Everyone writes an encyclopedia entry, one due every 2 or 3 days. Roughly 500 words minimum. Maximum: as much as you want.

  1. On the first turn, each player writes either an 'A', 'B', or 'C' entry, from the point of view of an amateur, armchair historian within the setting itself (feel free to develop the personality of said scholar) . The entry should be roughly 500 words minimum, and within it you embed two citations to an entry that hasn't been written yet. At the end of the entry, you sign your name, and list the two links to other "phantom" citations that you made inside the entry -- their names exist, but their content will get filled in only on the appropriate turn.
    • No letter-group can have more entries than the number of players, either, so all citations made on the first turn have to start with non-A, B, or C letters.
    • In round 1, try to make sure you make one citation forward into the DEF grouping, so there are enough entries there for everyone. After that round, it shouldn't be a problem.
  2. On the second turn, you write another entry. However:
    • Your entry must 'fill in' one of the phantom entries someone else already made.
    • You need to make THREE citations at the end. One must be a reference back to an already-written entry, and two must create unwritten entries that don't already exist. ((It's fine to also link to other phantom entries that someone else already made, but only as a 'bonus'.)) These links should be to things that in some way intersect the entry you just wrote.
  3. It's an academic sin to cite only to your own work -- you can link to an entry you've written, but only if you've ALREADY back-linked to someone else's entry, so that the link to your entry is a 'bonus'. (This forces everyone to intertwingle their entries, so that everybody depends on -- and is reading -- everyone else's stuff.)
    • Again: it's no-fair writing the entry for a phantom citation that YOU created in the first place, unless there's NO other alternative.
  4. On the fourth (of eight) turns, you still make three citations, but unlike previous turns, TWO must be a reference back to already-written entries, and ONE must create a new phantom citation to be written.
  5. On the fifth, sixth, seventh, and eighth turns, you make two or more back-links, but unlike previous turns, ALL must be a reference to already-written entries or already-created-phantoms, because by this point you have enough phantom entries to carry through to the end.
  6. Despite the fact that your peers are self-important, narrow-minded dunderheads, they are honest scholars. No matter how strained their interpretations are, their FACTS are as accurate as historical research can make them. So if you cite an entry, you have to treat its factual content as true. (Though you can argue vociferously with the interpretation and introduce new facts that shade the interpretation.)
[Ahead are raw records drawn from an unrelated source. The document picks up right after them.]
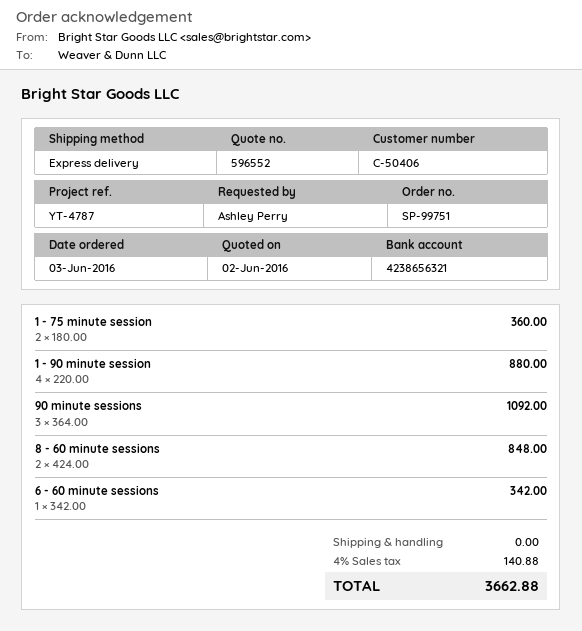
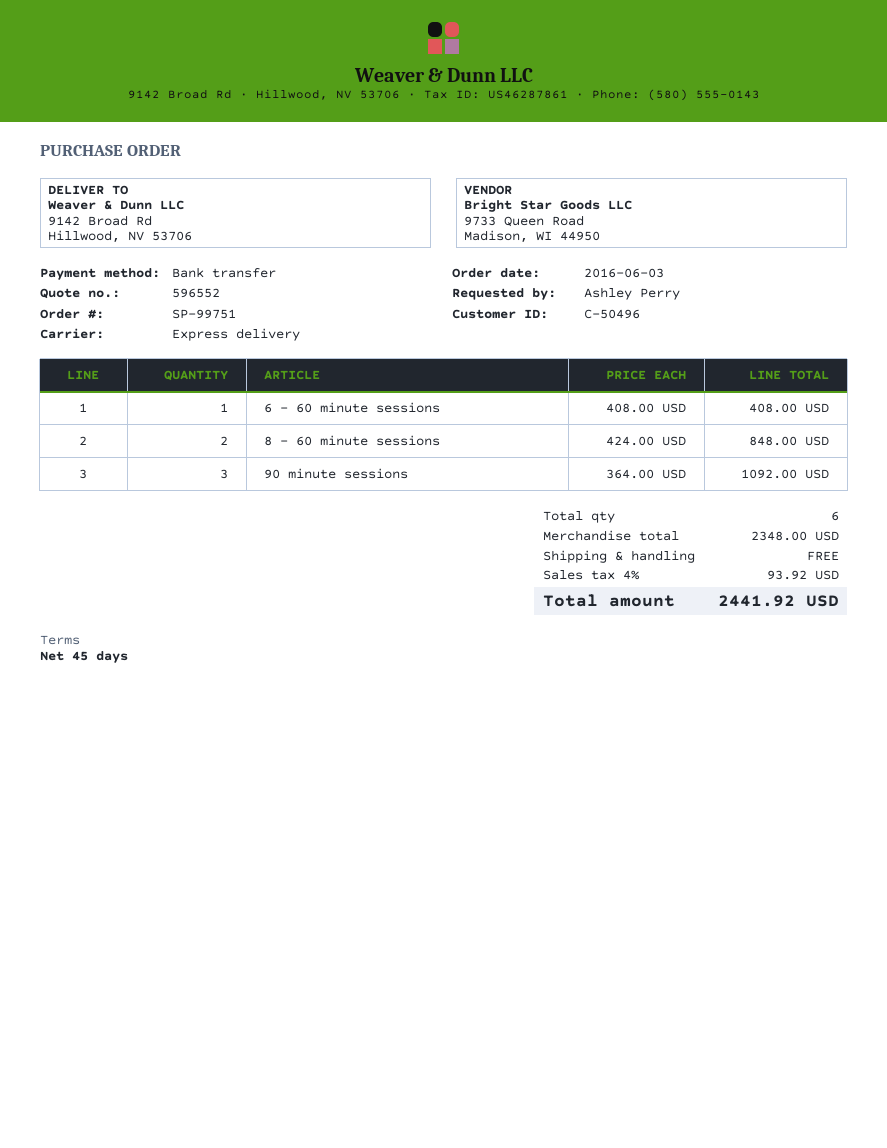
customer number: C-50406 -> C-50496
1 - 75 minute session: 2 x 180.00 = 360.00 -> none
1 - 90 minute session: 4 x 220.00 = 880.00 -> none
6 - 60 minute sessions: 1 x 342.00 = 342.00 -> 1 x 408.00 = 408.00
tax: 4% = 140.88 -> 4% = 93.92
total: 3662.88 -> 2441.92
And in case the implementation of the game isn't clear to those reading it.

First, the whole thing happens on a Wiki. Storyball.org has done a couple short story writing games that are 1st cousins to what a Lexicon game is.

Need an example?

In the first turn, Doyce writes an "A-B-C" entry for the Lexicon, "Bloodfoot Archipelago". Within this entry, he creates two "phantom" citations: "Diamond Ghosts" and "Misanthropic Weavers Union, #213" -- he's obligated to avoid writing either of those entries on some later turn.
In the second turn (the "D-E-F" turn), De tries her hand at "Diamond Ghosts". Within her entry, she creates phantom citations to the entries "Swamp Tongue Plague" and "Zebulon Mudferthing, HWC" and also back-links to Dave's entry from Turn One, "Aphorism Council, the".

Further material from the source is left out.